[Items from a data source]
···

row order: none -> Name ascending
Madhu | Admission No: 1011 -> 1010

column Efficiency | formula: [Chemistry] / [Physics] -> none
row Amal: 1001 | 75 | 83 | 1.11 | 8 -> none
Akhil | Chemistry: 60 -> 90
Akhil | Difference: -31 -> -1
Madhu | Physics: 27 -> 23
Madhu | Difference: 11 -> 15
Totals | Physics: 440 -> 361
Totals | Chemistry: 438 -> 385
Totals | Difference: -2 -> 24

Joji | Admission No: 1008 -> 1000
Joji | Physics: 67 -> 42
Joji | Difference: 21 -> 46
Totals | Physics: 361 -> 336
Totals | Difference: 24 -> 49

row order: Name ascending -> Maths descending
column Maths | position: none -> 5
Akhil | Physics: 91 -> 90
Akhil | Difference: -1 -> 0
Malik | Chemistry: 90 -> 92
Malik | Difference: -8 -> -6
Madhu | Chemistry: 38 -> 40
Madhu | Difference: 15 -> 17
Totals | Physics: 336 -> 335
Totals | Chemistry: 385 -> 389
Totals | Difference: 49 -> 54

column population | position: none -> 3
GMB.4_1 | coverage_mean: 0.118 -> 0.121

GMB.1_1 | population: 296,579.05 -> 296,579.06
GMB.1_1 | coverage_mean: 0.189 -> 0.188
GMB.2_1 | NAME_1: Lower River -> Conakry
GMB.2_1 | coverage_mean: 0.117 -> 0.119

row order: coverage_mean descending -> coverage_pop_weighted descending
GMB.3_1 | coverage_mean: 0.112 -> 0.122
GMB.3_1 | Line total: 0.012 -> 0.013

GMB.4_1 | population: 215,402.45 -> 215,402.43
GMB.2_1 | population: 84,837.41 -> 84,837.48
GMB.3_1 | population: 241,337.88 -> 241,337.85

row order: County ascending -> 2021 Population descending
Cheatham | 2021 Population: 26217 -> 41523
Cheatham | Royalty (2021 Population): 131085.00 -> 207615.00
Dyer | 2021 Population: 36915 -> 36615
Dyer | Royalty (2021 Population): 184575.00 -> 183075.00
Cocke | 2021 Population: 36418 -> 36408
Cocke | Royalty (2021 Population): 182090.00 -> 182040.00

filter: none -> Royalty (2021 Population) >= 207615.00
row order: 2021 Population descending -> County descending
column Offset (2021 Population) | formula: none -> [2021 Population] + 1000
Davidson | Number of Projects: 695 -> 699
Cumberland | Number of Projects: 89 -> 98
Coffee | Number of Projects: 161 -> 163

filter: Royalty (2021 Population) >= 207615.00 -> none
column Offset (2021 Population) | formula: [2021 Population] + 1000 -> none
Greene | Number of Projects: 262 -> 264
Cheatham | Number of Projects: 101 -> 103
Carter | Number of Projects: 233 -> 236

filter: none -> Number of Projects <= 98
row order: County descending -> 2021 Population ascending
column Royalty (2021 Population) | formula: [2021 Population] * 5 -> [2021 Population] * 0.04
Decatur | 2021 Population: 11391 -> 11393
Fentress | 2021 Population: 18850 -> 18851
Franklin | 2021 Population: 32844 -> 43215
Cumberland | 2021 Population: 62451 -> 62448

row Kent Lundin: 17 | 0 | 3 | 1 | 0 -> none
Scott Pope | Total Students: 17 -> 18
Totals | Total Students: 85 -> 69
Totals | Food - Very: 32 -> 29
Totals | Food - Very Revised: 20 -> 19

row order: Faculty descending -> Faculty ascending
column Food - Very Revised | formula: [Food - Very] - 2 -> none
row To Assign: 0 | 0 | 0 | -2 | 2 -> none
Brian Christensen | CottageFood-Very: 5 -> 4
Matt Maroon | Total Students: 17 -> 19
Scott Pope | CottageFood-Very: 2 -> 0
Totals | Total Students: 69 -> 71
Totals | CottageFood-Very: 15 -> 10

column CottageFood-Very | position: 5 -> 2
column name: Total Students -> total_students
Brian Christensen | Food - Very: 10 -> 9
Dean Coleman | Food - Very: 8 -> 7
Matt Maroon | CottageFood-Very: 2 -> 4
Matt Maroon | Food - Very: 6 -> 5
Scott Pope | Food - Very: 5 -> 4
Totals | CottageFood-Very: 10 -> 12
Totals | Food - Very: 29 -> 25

···

Above are the records; repeat exactly the lines from the one holding "Scott Pope | Total Students: 17 -> 18" down to the one holding "Totals | CottageFood-Very: 15 -> 10", end lines included.

Scott Pope | Total Students: 17 -> 18
Totals | Total Students: 85 -> 69
Totals | Food - Very: 32 -> 29
Totals | Food - Very Revised: 20 -> 19

row order: Faculty descending -> Faculty ascending
column Food - Very Revised | formula: [Food - Very] - 2 -> none
row To Assign: 0 | 0 | 0 | -2 | 2 -> none
Brian Christensen | CottageFood-Very: 5 -> 4
Matt Maroon | Total Students: 17 -> 19
Scott Pope | CottageFood-Very: 2 -> 0
Totals | Total Students: 69 -> 71
Totals | CottageFood-Very: 15 -> 10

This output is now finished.